Sarà pure scalcagnato, decimato; sarà pure che riusciamo a fare quattro cose in croce e senza fuochi d'artificio; sarà pure che abbiamo attraversato mille crisi, e che tante volte la burocrazia o la stessa posizione geografica ci ha messo in difficoltà e ha rischiato di cancellarci; sarà pure - a sentire i più "anziani" - che lo spirito di vent'anni fa è cambiato e che abbiamo subito (in maniera provvisoria o definitiva) perdite importanti… Eppure… io a questo Gruppo ci tengo e da 13 anni ripeto che sono orgoglioso di farne parte. A maggior ragione oggi che lo "guido" seppur formalmente.

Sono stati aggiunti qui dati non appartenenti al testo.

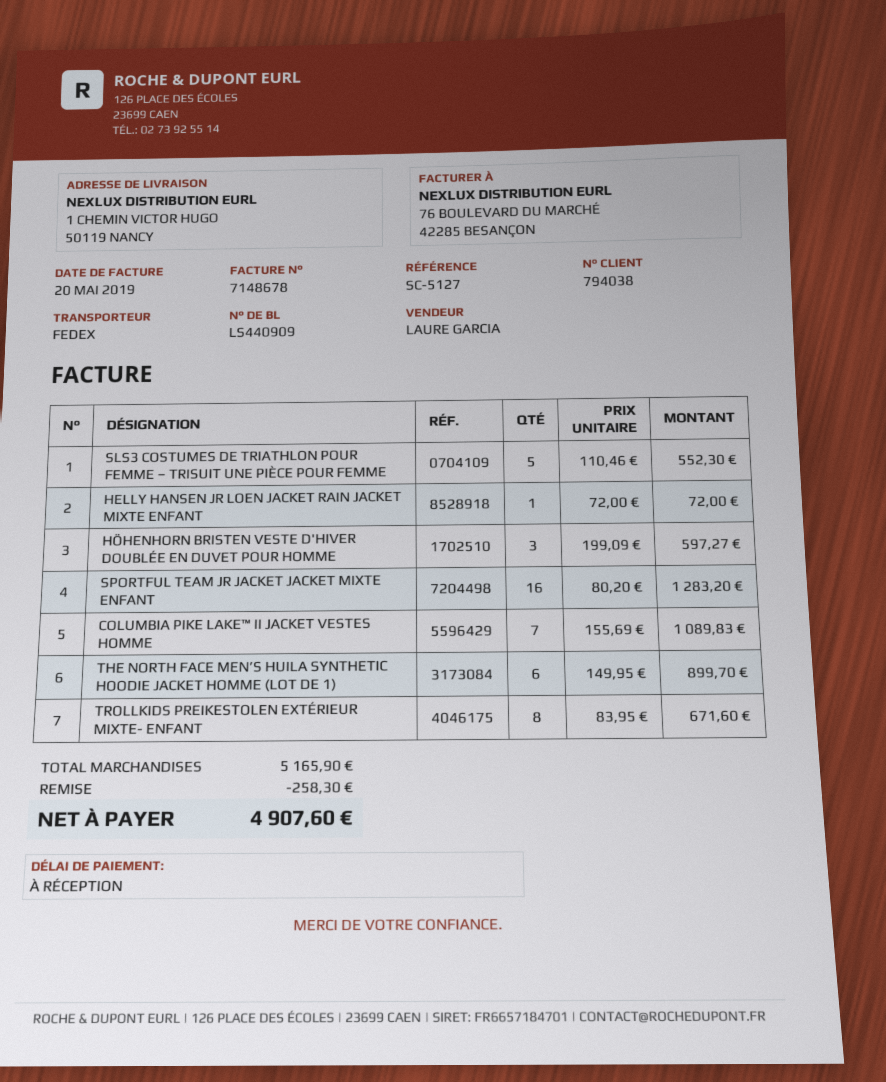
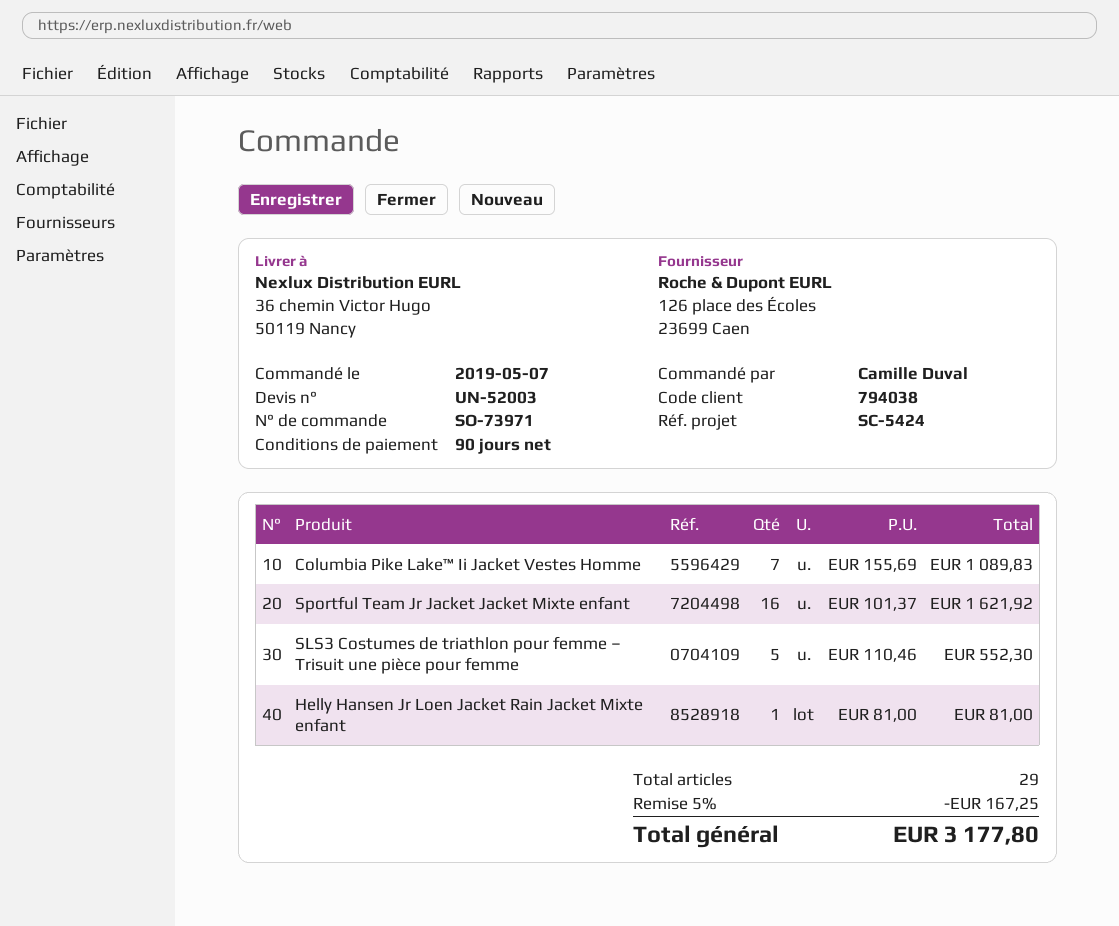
payment terms: on receipt -> 90 days
reference: SC-5127 -> SC-5424
ship to: 1 CHEMIN VICTOR HUGO, 50119 NANCY -> 36 chemin Victor Hugo, 50119 Nancy
HELLY HANSEN JR LOEN JACKET RAIN JACKET MIXTE ENFANT: 1 x 72.00 = 72.00 -> 1 x 81.00 = 81.00
HÖHENHORN BRISTEN VESTE D'HIVER DOUBLÉE EN DUVET POUR HOMME: 3 x 199.09 = 597.27 -> none
SPORTFUL TEAM JR JACKET JACKET MIXTE ENFANT: 16 x 80.20 = 1283.20 -> 16 x 101.37 = 1621.92
THE NORTH FACE MEN’S HUILA SYNTHETIC HOODIE JACKET HOMME (LOT DE 1): 6 x 149.95 = 899.70 -> none
TROLLKIDS PREIKESTOLEN EXTÉRIEUR MIXTE- ENFANT: 8 x 83.95 = 671.60 -> none
discount: 258.30 -> 167.25
total: 4907.60 -> 3177.80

Perché quando penso che abbiamo più di 50 anni di vita, che questo pezzo di terra perso nel verde della Brianza ha visto intrecciarsi sogni, paure, gioie e lacrime, veleni e risate, e nonostante tutto siamo ancora qui in "piccionaia" a vedere gli amici volare, a sparare cazzate bevendo un caffè che Dio solo sa quanto possa essere salutare, e godere di ore insieme all'aria aperta… Beh… dico che stiamo portando avanti un testimone importante, anche se non ho idea a chi un domani lo lasceremo.
martedì 12 maggio 2026
sabato 9 maggio 2026
Ho rotto... l'incantesimo!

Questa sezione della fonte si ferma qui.